# Information provided
"""

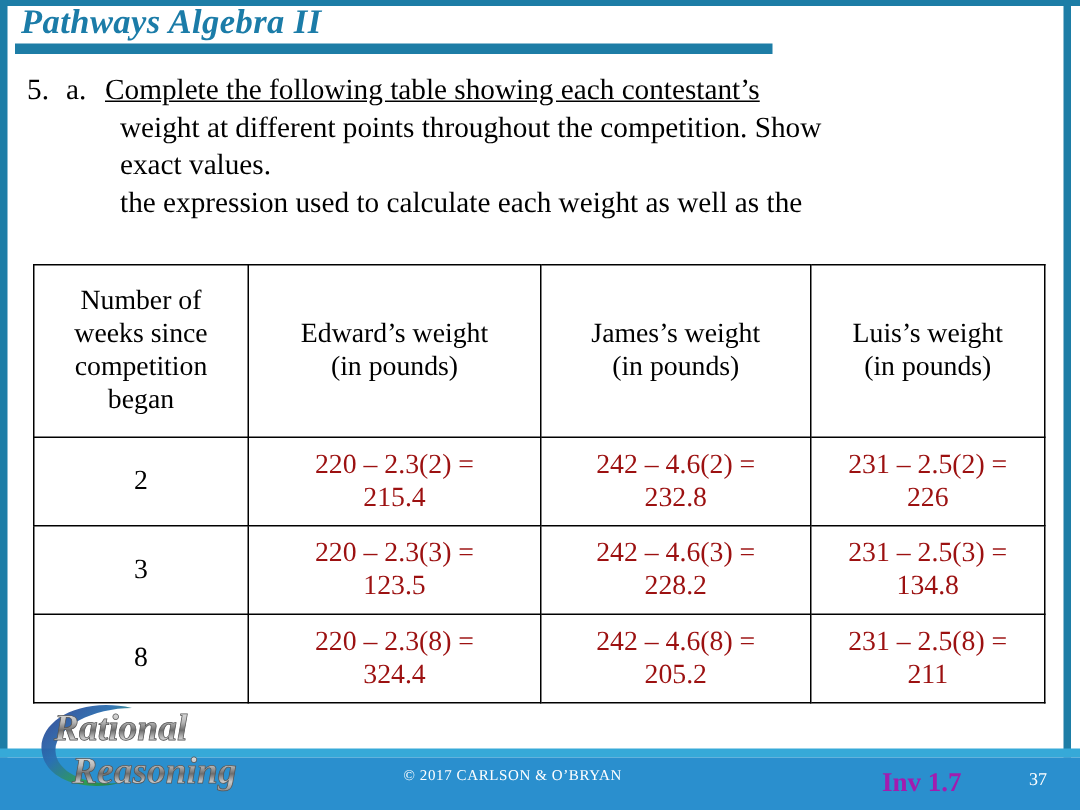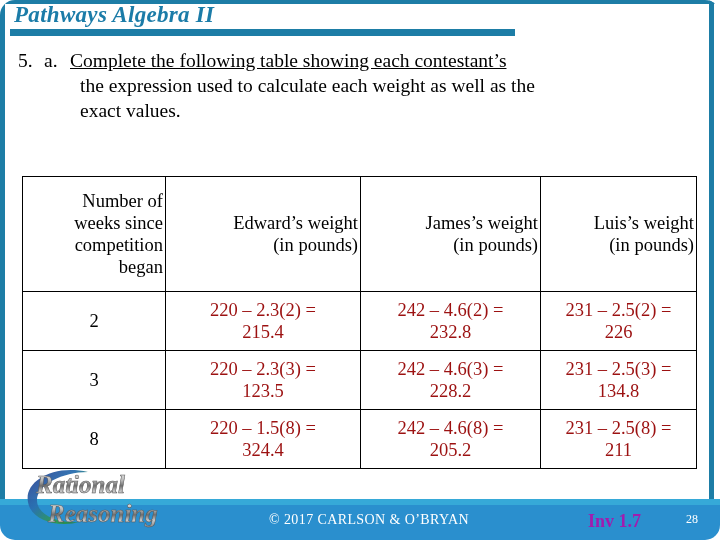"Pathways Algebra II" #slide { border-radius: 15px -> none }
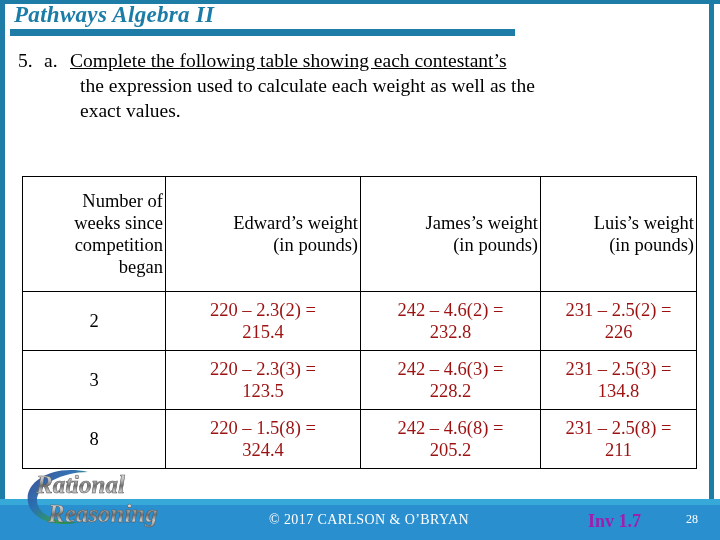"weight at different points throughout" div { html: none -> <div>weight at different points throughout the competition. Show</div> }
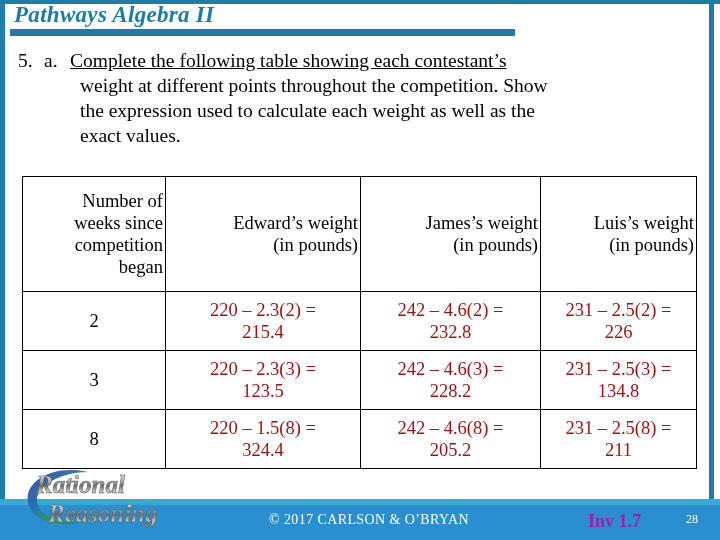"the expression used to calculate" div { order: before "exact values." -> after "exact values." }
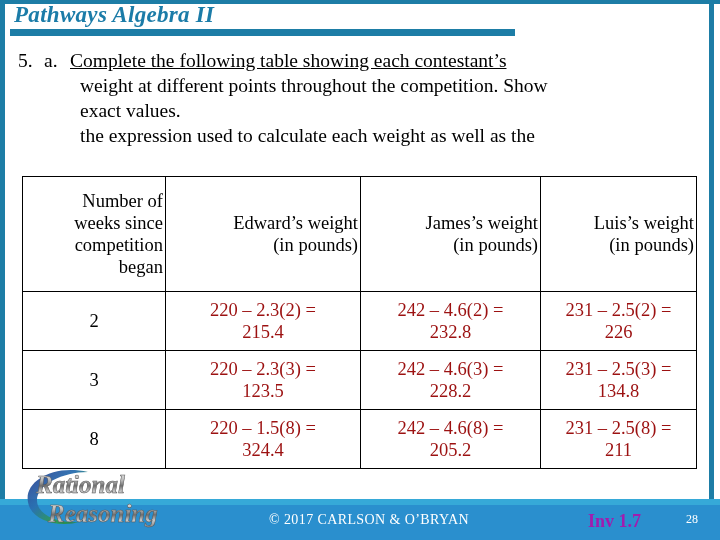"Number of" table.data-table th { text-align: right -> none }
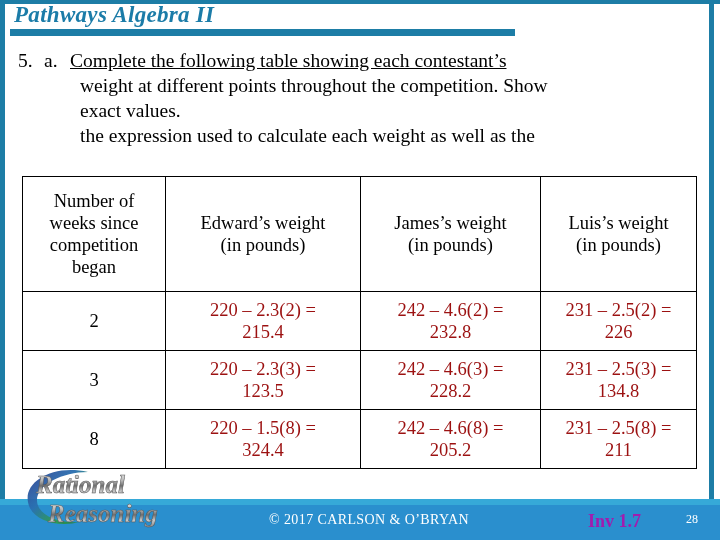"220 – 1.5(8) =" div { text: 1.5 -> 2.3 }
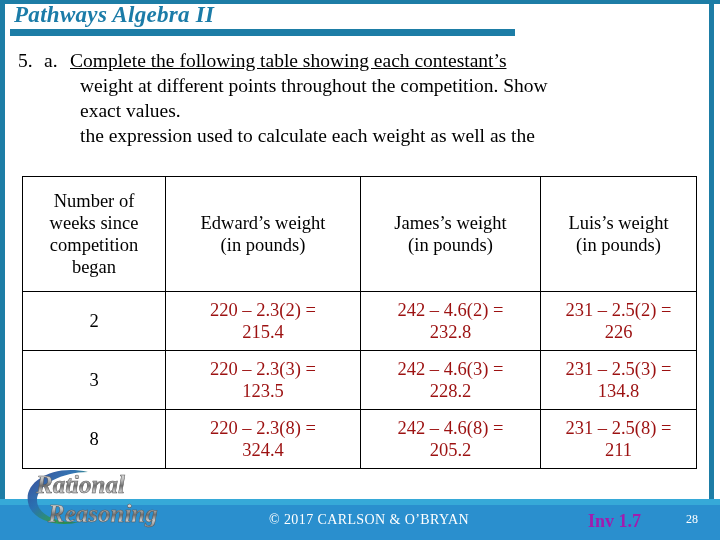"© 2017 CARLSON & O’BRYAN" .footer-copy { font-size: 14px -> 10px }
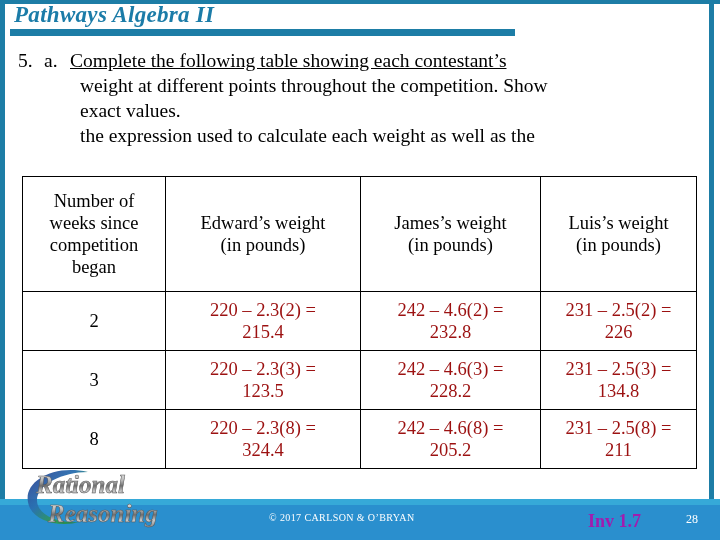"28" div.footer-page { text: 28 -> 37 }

"""

# Work required
Reproduce the data above in full, exactly, with the images removed.

# Solution for this exercise
"Pathways Algebra II" #slide { border-radius: 15px -> none }
"weight at different points throughout" div { html: none -> <div>weight at different points throughout the competition. Show</div> }
"the expression used to calculate" div { order: before "exact values." -> after "exact values." }
"Number of" table.data-table th { text-align: right -> none }
"220 – 1.5(8) =" div { text: 1.5 -> 2.3 }
"© 2017 CARLSON & O’BRYAN" .footer-copy { font-size: 14px -> 10px }
"28" div.footer-page { text: 28 -> 37 }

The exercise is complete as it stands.